This is simpler than maintaining a done log and works well for timestamp-based pipelines where upstream processes are the authority on what's new.

Production tips

Tune -P to your plan. Free tier has no explicit per-second rate limit, but 8 parallel requests is a reasonable default. On paid plans with higher throughput, -P 16 or -P 32 is safe.
Skip already-converted files. Add a -not -name "*.${TARGET_FORMAT}" to the find command, or check for output file existence in convert_file before making the API call.
Use -print0 / xargs -0 always. Files with spaces in their names break without null-delimiter mode. This is the most common reason recursive scripts work in testing but fail on real user data.
Watch temp file accumulation. If the script is killed mid-run, *.tmp.* files litter the output directory. Add a cleanup trap: trap 'find $INPUT_DIR -name "*.tmp.*" -delete' EXIT.
Progress monitoring. Pipe output through grep --line-buffered '^OK' | pv -l -s $total > /dev/null to get a real-time progress bar against the total file count.

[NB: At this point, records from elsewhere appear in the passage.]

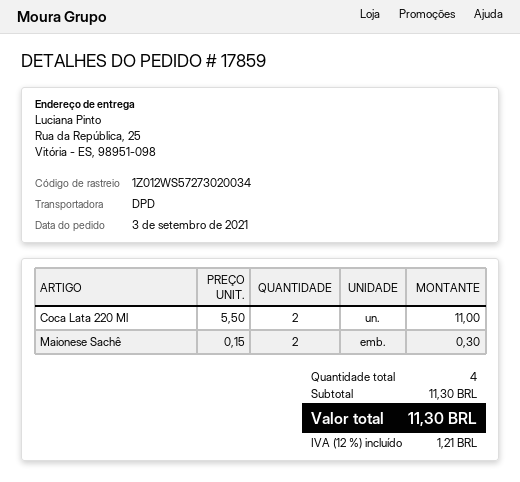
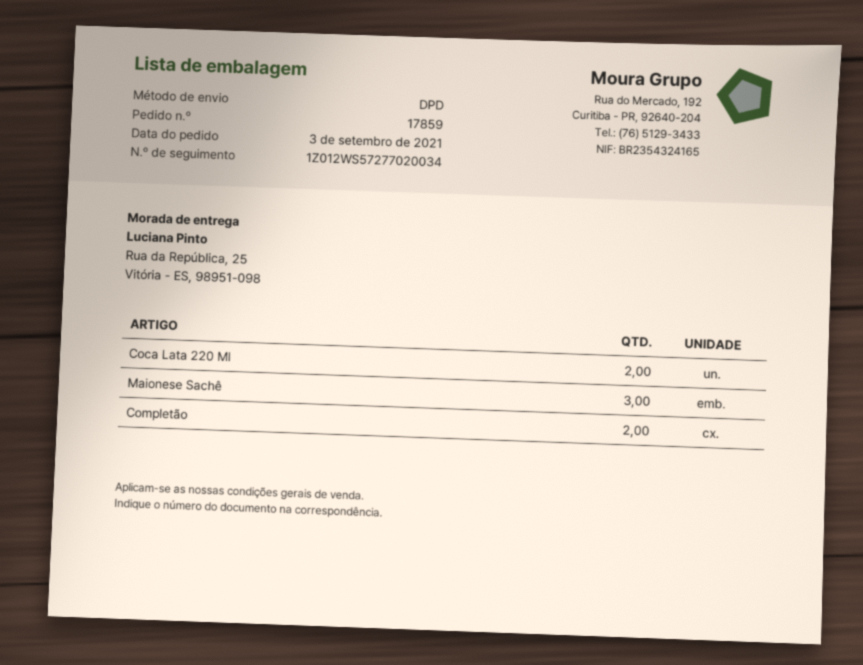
tracking number: 1Z012WS57273020034 -> 1Z012WS57277020034
Maionese Sachê: 2 -> 3
Completão: none -> 2

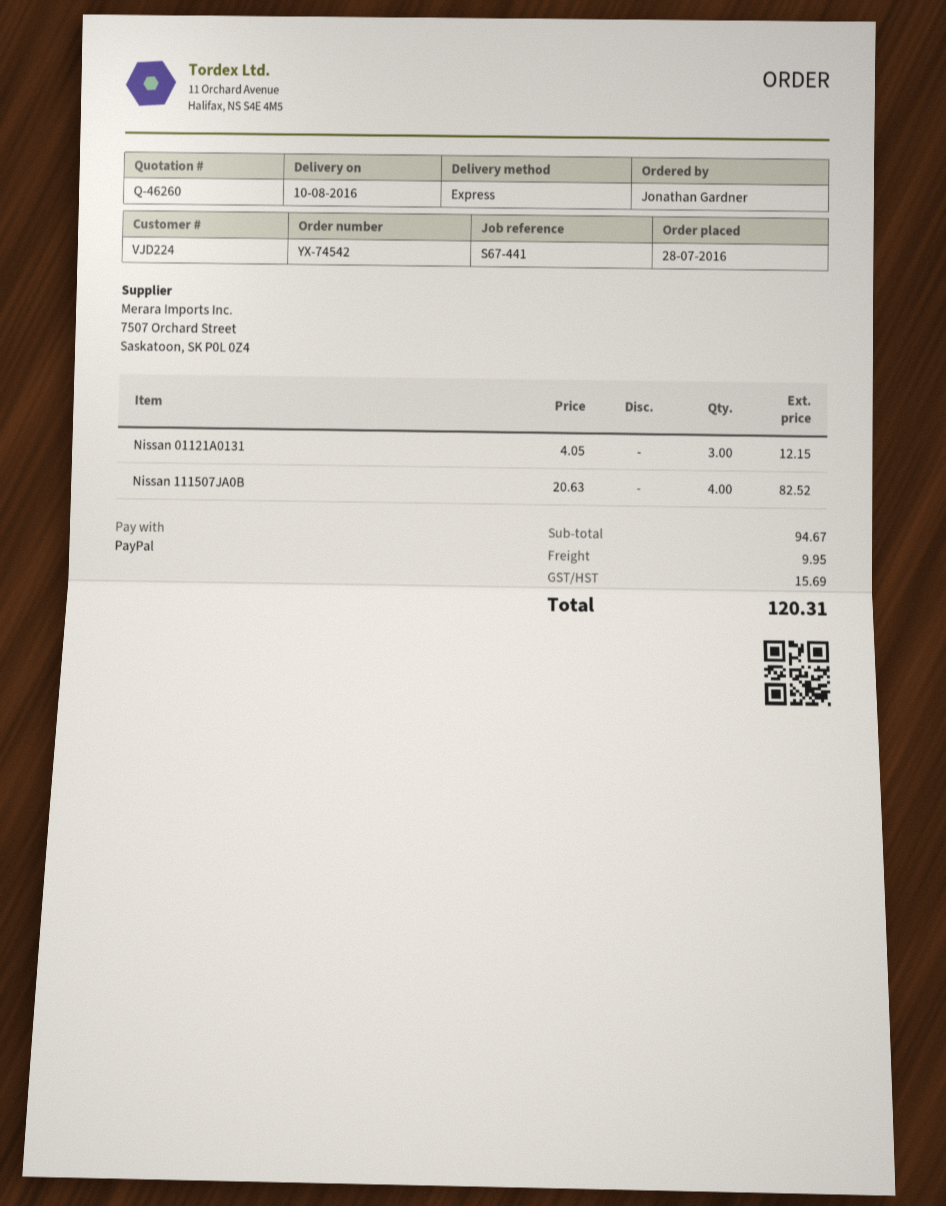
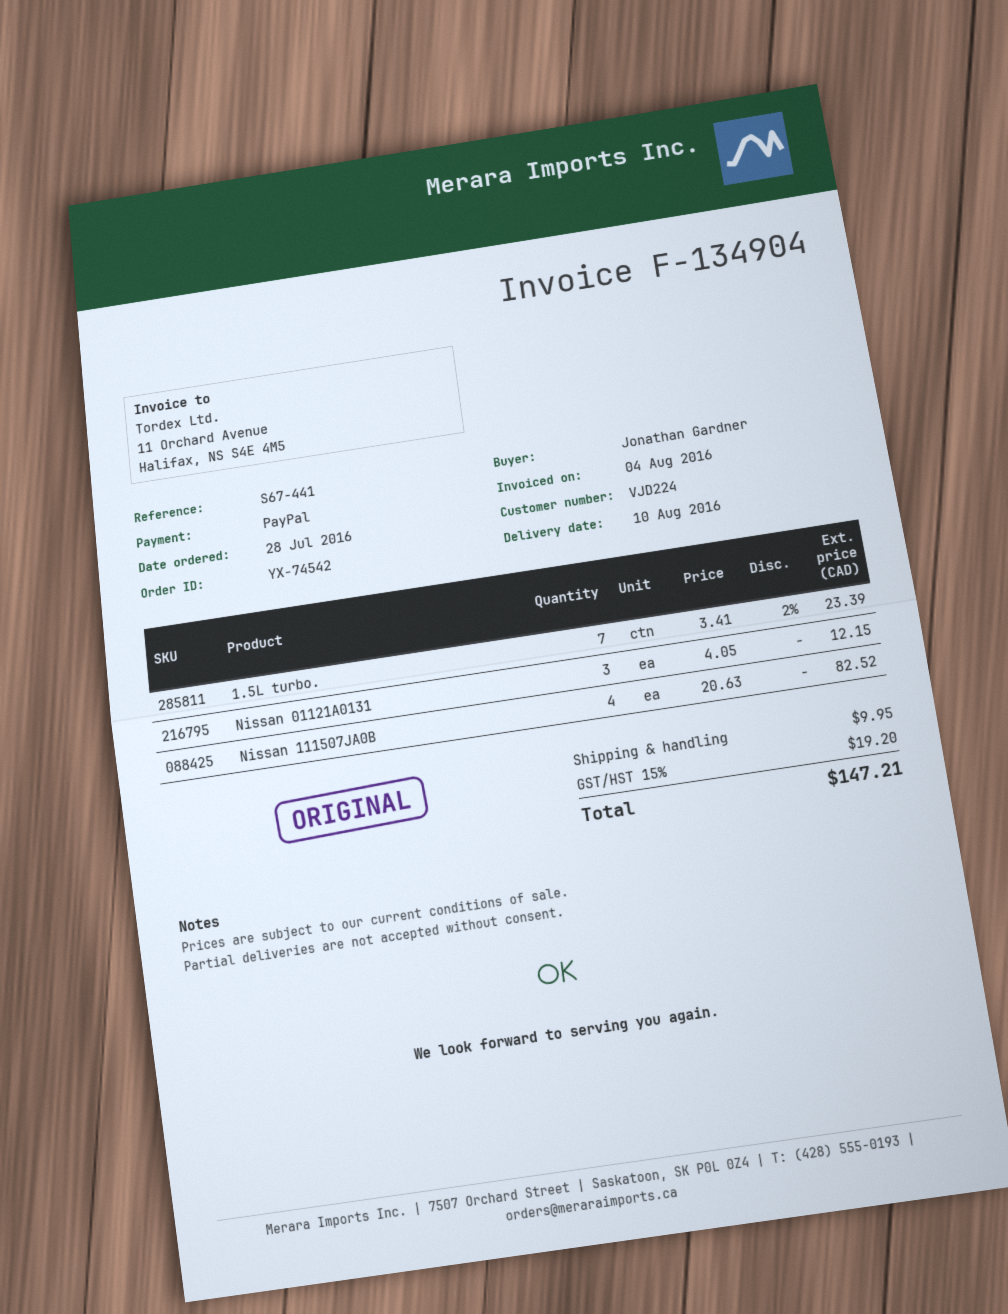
1.5L turbo.: none -> 7 x 3.41 - 2% = 23.39
tax: 15.69 -> 19.20
total: 120.31 -> 147.21

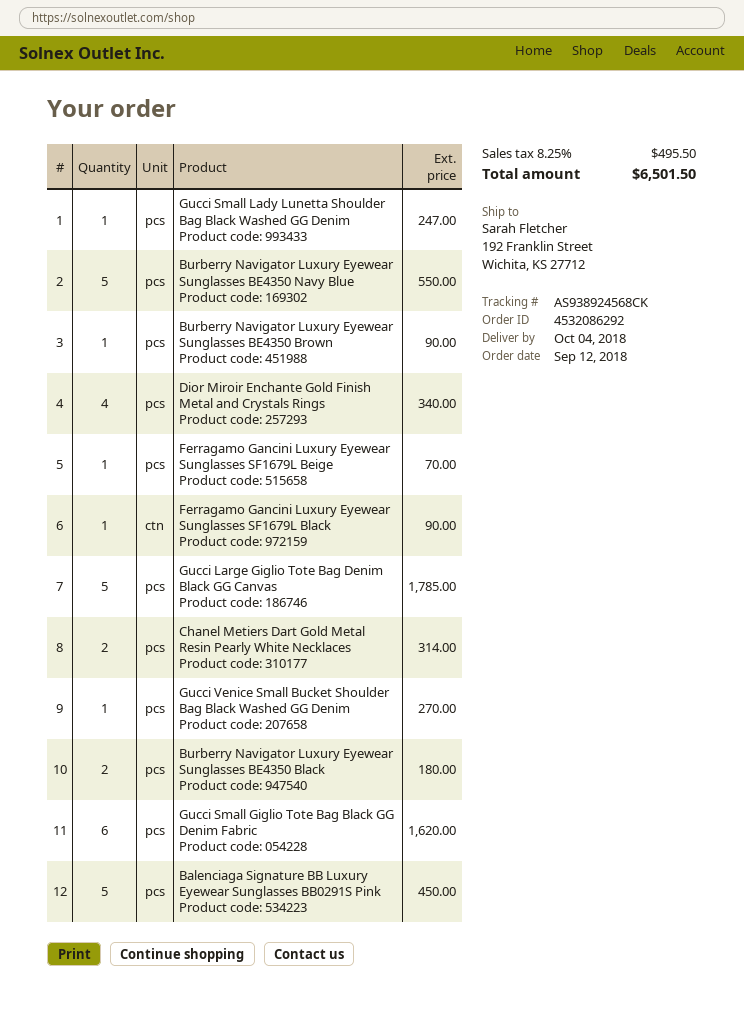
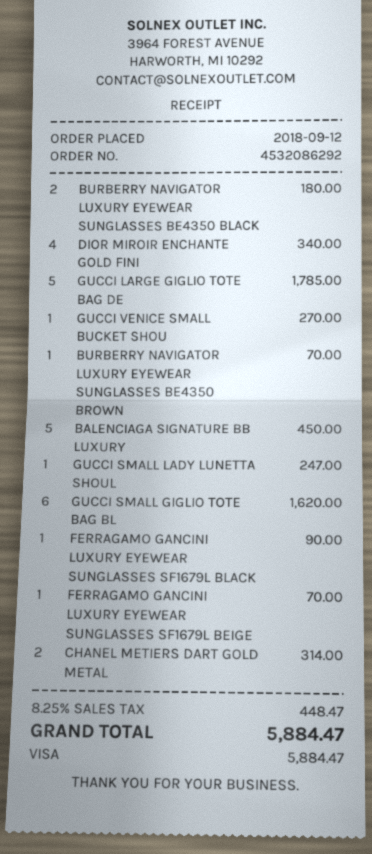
Burberry Navigator Luxury Eyewear Sunglasses BE4350 Navy Blue: 5 for 550.00 -> none
Burberry Navigator Luxury Eyewear Sunglasses BE4350 Brown: 1 for 90.00 -> 1 for 70.00
tax: 8.25% = 495.50 -> 8.25% = 448.47
total: 6501.50 -> 5884.47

find + xargs + curl is the most portable parallel file conversion pipeline in bash — no dependencies beyond coreutils and curl. For a directory of 10,000 images at -P 8, you're converting 8 files per round-trip, with each conversion taking 1-3 seconds. That's the full tree done in under an hour on a standard connection. Get a free API key — 1,000 conversions/month, no card.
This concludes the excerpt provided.